INPUT MATERIAL:

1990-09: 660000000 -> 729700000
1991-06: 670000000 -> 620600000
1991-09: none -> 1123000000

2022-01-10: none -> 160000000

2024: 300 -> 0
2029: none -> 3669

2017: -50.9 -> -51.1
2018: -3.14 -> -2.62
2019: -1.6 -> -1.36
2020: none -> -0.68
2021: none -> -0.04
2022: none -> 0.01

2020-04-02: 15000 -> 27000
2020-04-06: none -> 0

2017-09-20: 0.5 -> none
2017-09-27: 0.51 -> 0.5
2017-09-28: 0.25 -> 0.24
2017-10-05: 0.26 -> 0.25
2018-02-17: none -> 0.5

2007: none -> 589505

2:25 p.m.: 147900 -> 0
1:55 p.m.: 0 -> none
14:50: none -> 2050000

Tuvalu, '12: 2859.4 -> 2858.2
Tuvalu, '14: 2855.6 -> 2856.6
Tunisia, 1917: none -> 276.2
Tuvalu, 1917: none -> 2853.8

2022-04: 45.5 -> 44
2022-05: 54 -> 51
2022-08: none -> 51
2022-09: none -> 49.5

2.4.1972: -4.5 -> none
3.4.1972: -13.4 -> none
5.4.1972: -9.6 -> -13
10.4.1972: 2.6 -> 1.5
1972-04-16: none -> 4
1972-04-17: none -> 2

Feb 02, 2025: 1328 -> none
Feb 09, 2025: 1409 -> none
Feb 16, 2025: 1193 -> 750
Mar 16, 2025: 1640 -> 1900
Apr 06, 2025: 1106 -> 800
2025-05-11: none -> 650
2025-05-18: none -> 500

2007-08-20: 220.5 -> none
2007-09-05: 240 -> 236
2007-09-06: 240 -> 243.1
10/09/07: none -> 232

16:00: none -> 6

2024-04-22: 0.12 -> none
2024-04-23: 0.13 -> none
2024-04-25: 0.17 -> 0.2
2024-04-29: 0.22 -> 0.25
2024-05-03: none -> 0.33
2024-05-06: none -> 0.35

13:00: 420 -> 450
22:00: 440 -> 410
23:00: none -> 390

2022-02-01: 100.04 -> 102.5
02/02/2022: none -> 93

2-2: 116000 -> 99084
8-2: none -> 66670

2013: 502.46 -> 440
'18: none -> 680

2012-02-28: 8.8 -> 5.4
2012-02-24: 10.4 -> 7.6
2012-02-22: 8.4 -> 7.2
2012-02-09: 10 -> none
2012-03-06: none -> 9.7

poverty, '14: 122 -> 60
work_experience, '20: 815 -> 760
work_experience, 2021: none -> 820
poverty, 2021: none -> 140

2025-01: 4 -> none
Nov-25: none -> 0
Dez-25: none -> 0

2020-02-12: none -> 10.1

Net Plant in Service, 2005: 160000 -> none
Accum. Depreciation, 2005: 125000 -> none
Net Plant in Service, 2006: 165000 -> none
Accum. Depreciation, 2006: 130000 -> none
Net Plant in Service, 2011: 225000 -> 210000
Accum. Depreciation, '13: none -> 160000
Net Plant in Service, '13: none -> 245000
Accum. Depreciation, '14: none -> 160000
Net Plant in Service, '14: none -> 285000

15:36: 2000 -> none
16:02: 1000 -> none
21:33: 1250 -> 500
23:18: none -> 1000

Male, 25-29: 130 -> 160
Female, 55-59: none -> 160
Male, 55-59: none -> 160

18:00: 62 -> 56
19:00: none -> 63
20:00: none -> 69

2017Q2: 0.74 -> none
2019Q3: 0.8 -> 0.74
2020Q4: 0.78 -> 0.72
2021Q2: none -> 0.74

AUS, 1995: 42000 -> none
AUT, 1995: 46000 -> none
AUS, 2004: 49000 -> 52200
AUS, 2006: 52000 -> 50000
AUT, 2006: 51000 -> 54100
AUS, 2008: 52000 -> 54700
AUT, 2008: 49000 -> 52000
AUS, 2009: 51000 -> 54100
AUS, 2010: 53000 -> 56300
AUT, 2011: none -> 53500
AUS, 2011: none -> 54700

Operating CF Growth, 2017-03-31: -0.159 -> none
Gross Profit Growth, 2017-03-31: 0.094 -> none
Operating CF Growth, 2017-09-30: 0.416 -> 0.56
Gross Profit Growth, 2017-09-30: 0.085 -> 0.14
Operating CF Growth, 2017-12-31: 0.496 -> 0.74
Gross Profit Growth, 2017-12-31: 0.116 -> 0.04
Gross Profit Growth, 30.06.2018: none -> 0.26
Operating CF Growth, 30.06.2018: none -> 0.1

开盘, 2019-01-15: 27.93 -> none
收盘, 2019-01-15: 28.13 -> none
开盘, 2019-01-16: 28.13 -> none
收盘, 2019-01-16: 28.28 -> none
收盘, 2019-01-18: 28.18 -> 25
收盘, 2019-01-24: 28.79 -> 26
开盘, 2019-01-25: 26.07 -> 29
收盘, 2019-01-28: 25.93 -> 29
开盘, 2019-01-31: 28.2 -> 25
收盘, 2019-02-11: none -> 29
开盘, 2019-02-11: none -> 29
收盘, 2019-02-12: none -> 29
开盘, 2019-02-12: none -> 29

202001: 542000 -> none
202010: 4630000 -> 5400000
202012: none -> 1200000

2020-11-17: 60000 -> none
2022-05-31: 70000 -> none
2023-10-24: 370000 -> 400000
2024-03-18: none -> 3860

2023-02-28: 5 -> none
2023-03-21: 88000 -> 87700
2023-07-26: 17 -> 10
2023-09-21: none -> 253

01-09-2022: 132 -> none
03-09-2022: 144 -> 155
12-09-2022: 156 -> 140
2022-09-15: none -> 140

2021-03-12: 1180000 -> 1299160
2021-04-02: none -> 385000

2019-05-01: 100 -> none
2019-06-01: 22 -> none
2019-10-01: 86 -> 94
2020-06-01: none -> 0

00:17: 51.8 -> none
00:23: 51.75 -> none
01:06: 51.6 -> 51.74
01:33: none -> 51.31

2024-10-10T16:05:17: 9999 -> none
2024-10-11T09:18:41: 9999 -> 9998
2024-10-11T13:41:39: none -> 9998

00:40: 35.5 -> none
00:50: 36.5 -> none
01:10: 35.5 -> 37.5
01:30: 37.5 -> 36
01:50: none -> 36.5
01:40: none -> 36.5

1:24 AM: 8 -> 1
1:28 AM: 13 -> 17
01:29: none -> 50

INSTRUCTIONS FOR THE TASK:
Your answer should be the lines of the listing above between the line holding "202001: 542000 -> none" and the line holding "12-09-2022: 156 -> 140", inclusive, restated word for word and alone.

RESULT:
202001: 542000 -> none
202010: 4630000 -> 5400000
202012: none -> 1200000

2020-11-17: 60000 -> none
2022-05-31: 70000 -> none
2023-10-24: 370000 -> 400000
2024-03-18: none -> 3860

2023-02-28: 5 -> none
2023-03-21: 88000 -> 87700
2023-07-26: 17 -> 10
2023-09-21: none -> 253

01-09-2022: 132 -> none
03-09-2022: 144 -> 155
12-09-2022: 156 -> 140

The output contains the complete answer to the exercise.